**Exercise requirements**
Every record needs to be repeated exactly; its pictures do not.

Data section start

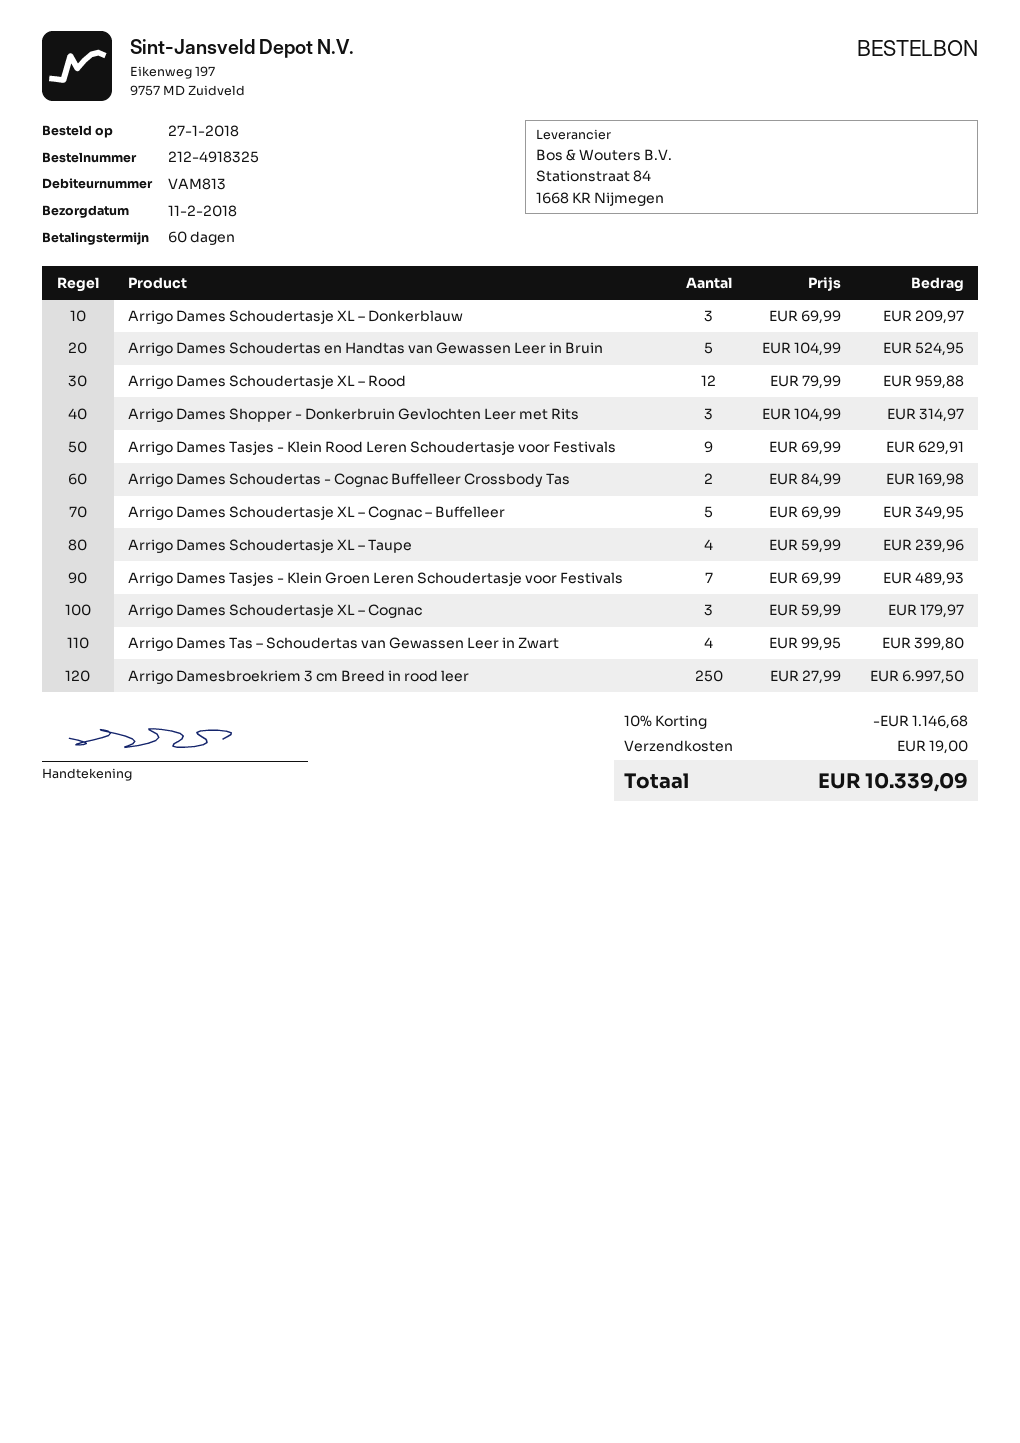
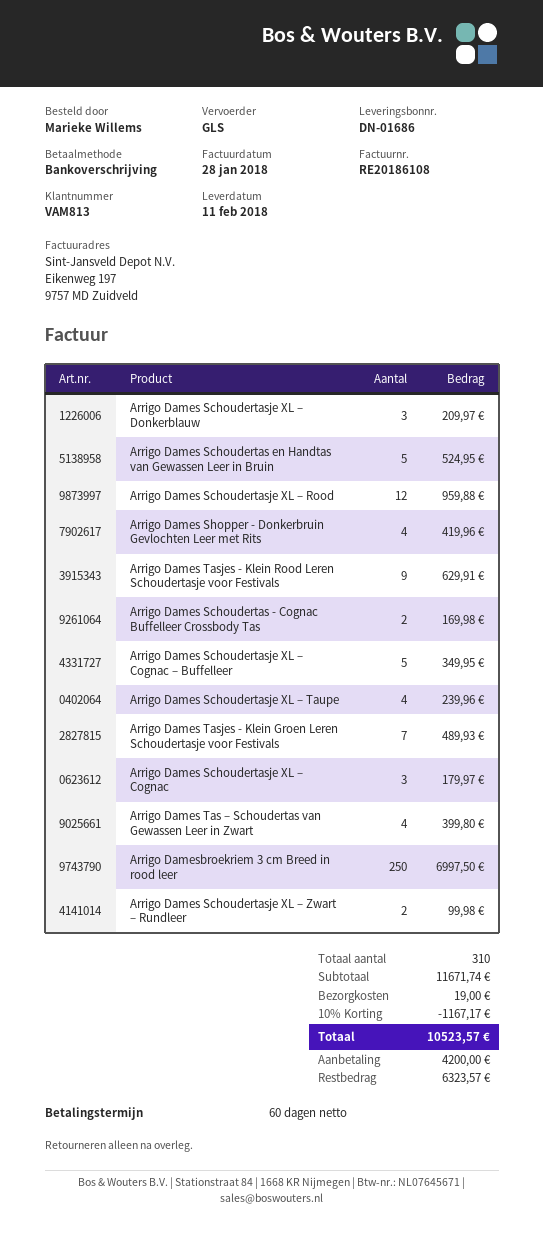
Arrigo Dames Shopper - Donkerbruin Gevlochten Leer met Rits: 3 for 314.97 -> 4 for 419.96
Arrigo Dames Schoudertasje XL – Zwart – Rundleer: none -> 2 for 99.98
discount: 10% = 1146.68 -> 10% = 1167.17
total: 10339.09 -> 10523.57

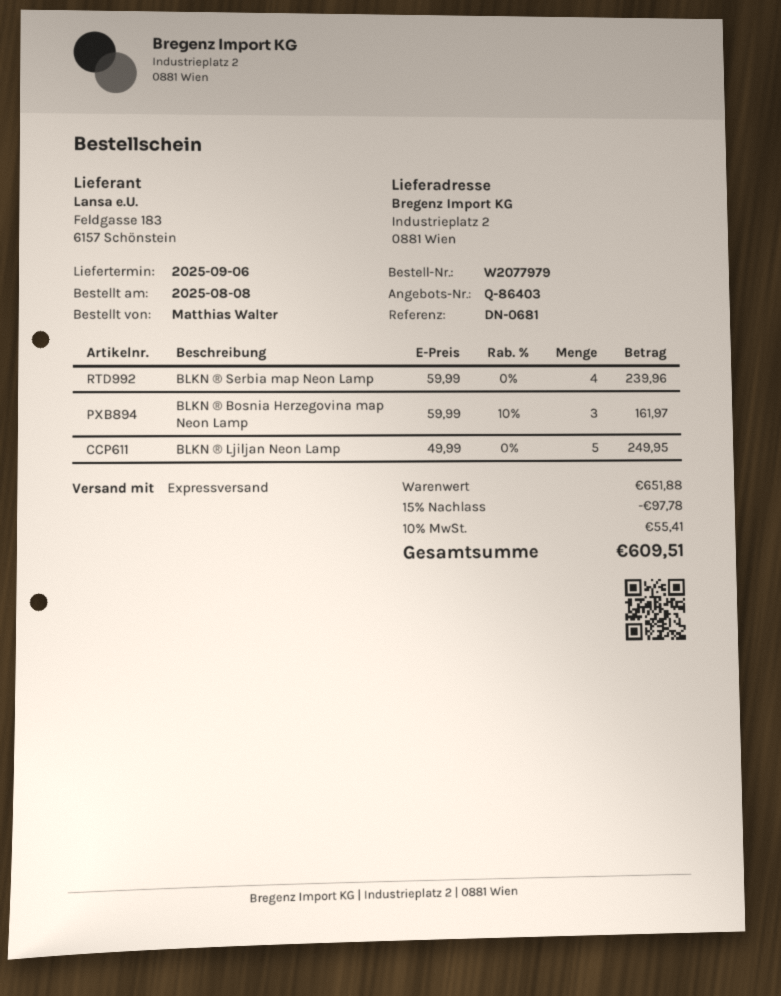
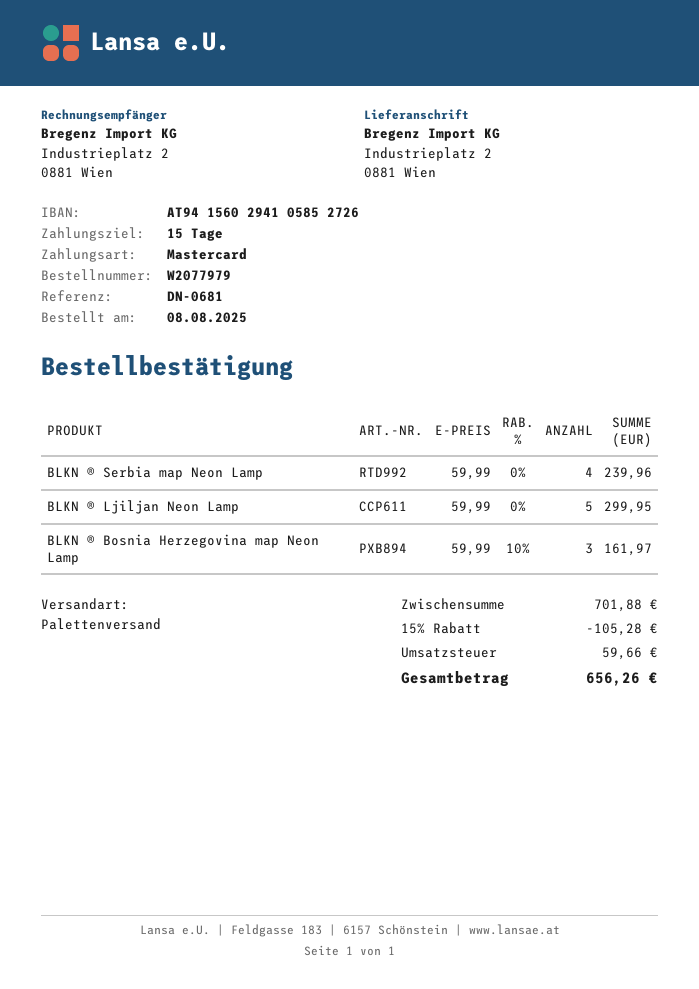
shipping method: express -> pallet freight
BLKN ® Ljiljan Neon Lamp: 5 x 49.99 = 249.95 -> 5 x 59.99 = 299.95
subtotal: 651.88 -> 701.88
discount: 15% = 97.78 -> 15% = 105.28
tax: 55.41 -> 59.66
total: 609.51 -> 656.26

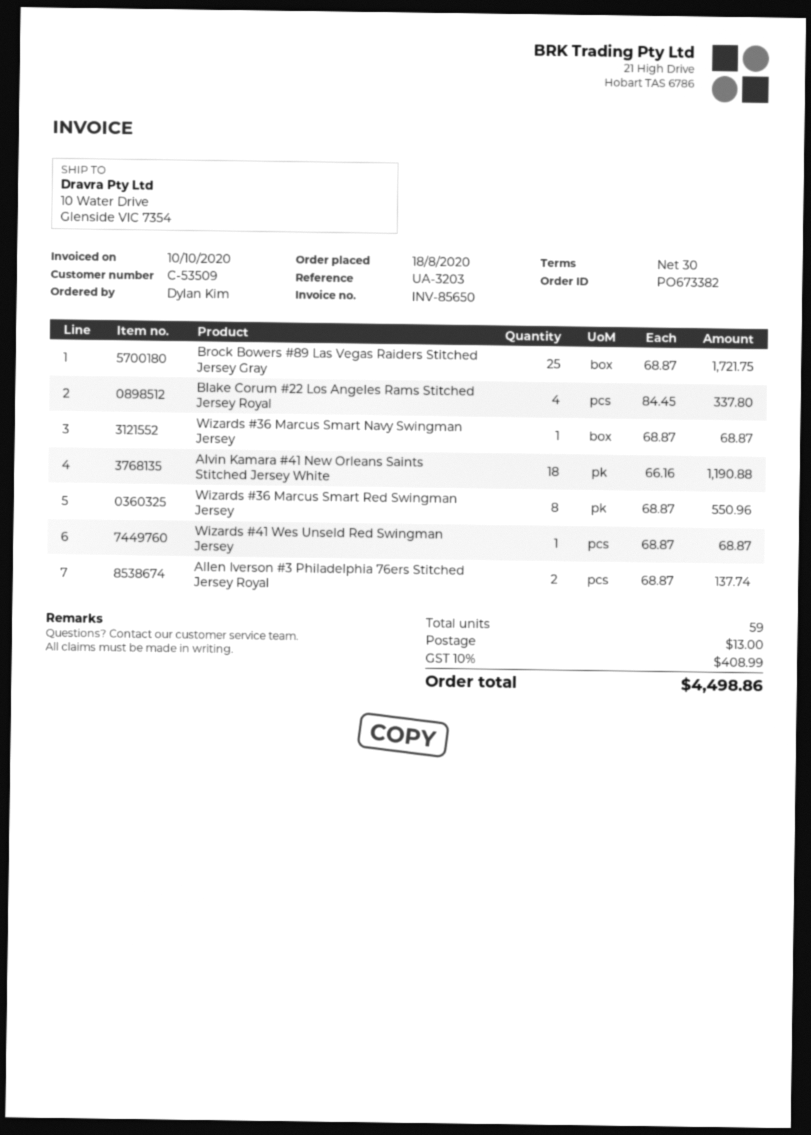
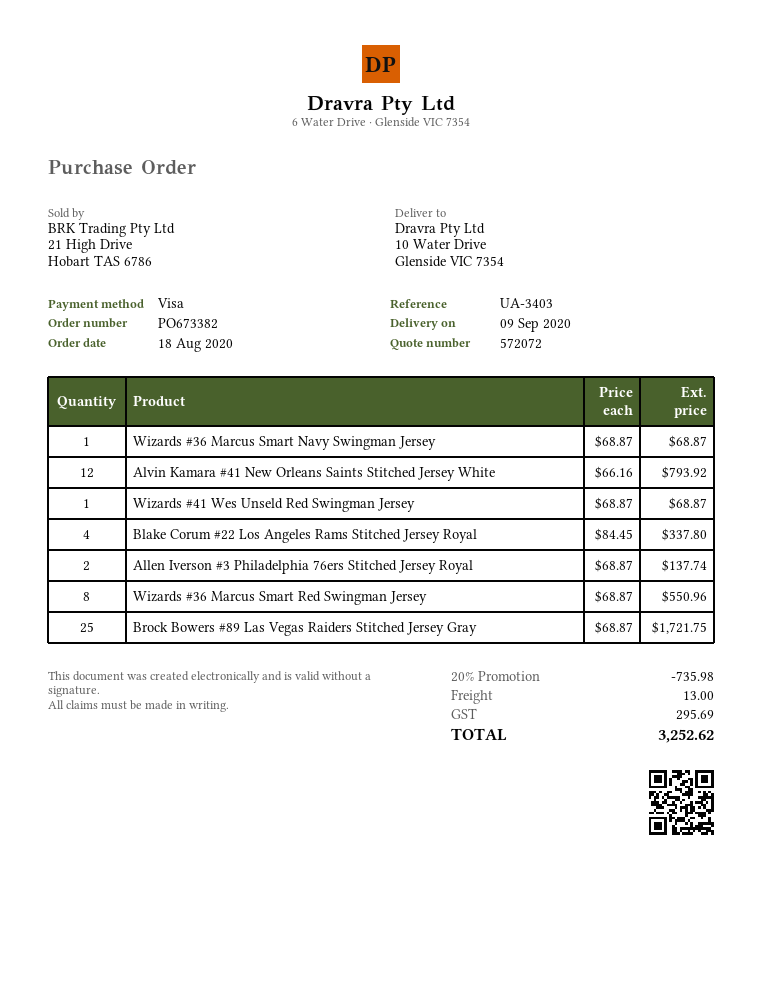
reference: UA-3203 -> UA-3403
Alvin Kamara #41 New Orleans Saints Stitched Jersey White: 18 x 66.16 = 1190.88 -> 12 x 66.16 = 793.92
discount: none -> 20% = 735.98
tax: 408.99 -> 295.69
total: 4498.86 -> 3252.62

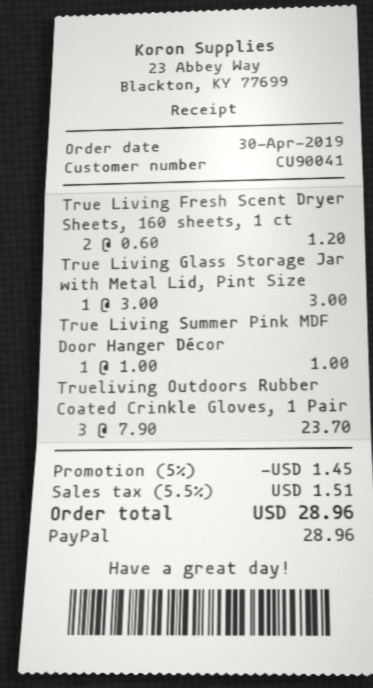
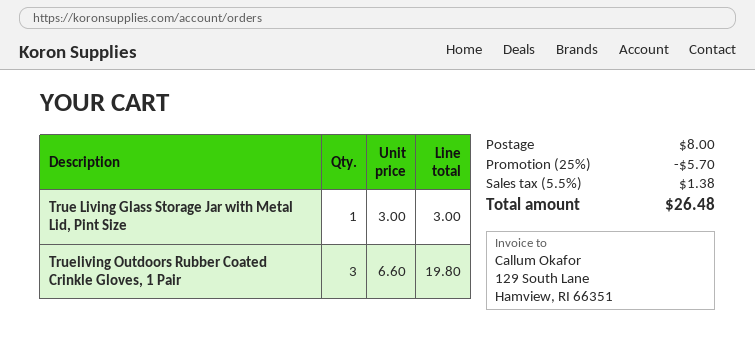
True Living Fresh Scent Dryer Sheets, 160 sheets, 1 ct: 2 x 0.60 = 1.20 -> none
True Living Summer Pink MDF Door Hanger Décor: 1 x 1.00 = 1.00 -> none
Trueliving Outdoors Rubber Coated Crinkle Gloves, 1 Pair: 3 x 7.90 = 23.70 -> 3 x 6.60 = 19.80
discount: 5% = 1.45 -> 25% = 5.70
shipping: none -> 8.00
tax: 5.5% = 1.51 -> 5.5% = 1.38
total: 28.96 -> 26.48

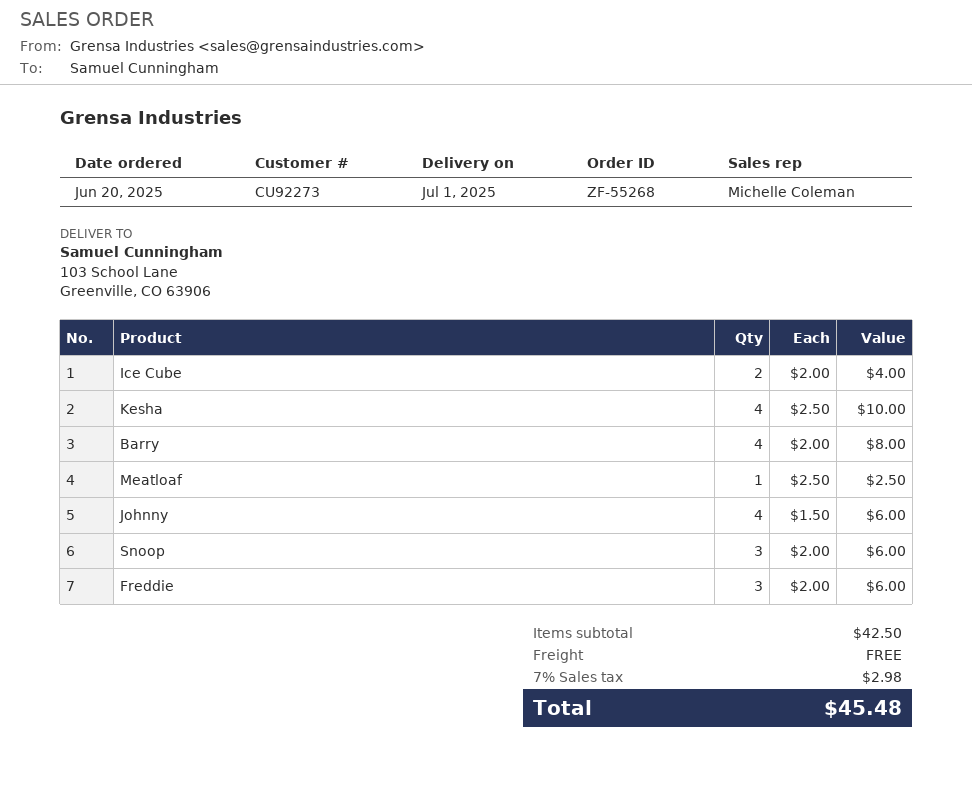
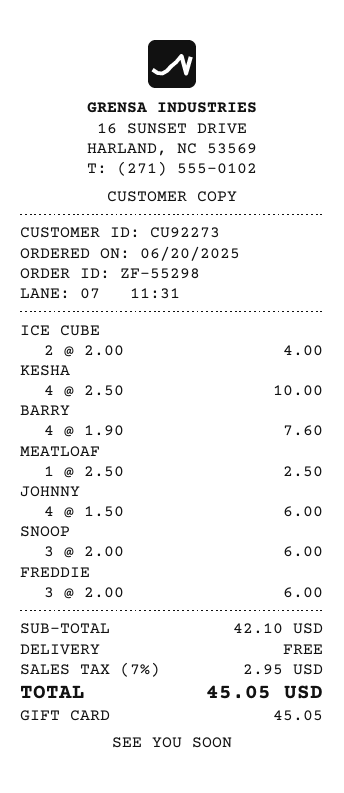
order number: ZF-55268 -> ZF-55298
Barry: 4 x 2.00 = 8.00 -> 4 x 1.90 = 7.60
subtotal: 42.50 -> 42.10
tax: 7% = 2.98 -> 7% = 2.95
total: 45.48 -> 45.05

Data section end

**Output of the task**
Arrigo Dames Shopper - Donkerbruin Gevlochten Leer met Rits: 3 for 314.97 -> 4 for 419.96
Arrigo Dames Schoudertasje XL – Zwart – Rundleer: none -> 2 for 99.98
discount: 10% = 1146.68 -> 10% = 1167.17
total: 10339.09 -> 10523.57

shipping method: express -> pallet freight
BLKN ® Ljiljan Neon Lamp: 5 x 49.99 = 249.95 -> 5 x 59.99 = 299.95
subtotal: 651.88 -> 701.88
discount: 15% = 97.78 -> 15% = 105.28
tax: 55.41 -> 59.66
total: 609.51 -> 656.26

reference: UA-3203 -> UA-3403
Alvin Kamara #41 New Orleans Saints Stitched Jersey White: 18 x 66.16 = 1190.88 -> 12 x 66.16 = 793.92
discount: none -> 20% = 735.98
tax: 408.99 -> 295.69
total: 4498.86 -> 3252.62

True Living Fresh Scent Dryer Sheets, 160 sheets, 1 ct: 2 x 0.60 = 1.20 -> none
True Living Summer Pink MDF Door Hanger Décor: 1 x 1.00 = 1.00 -> none
Trueliving Outdoors Rubber Coated Crinkle Gloves, 1 Pair: 3 x 7.90 = 23.70 -> 3 x 6.60 = 19.80
discount: 5% = 1.45 -> 25% = 5.70
shipping: none -> 8.00
tax: 5.5% = 1.51 -> 5.5% = 1.38
total: 28.96 -> 26.48

order number: ZF-55268 -> ZF-55298
Barry: 4 x 2.00 = 8.00 -> 4 x 1.90 = 7.60
subtotal: 42.50 -> 42.10
tax: 7% = 2.98 -> 7% = 2.95
total: 45.48 -> 45.05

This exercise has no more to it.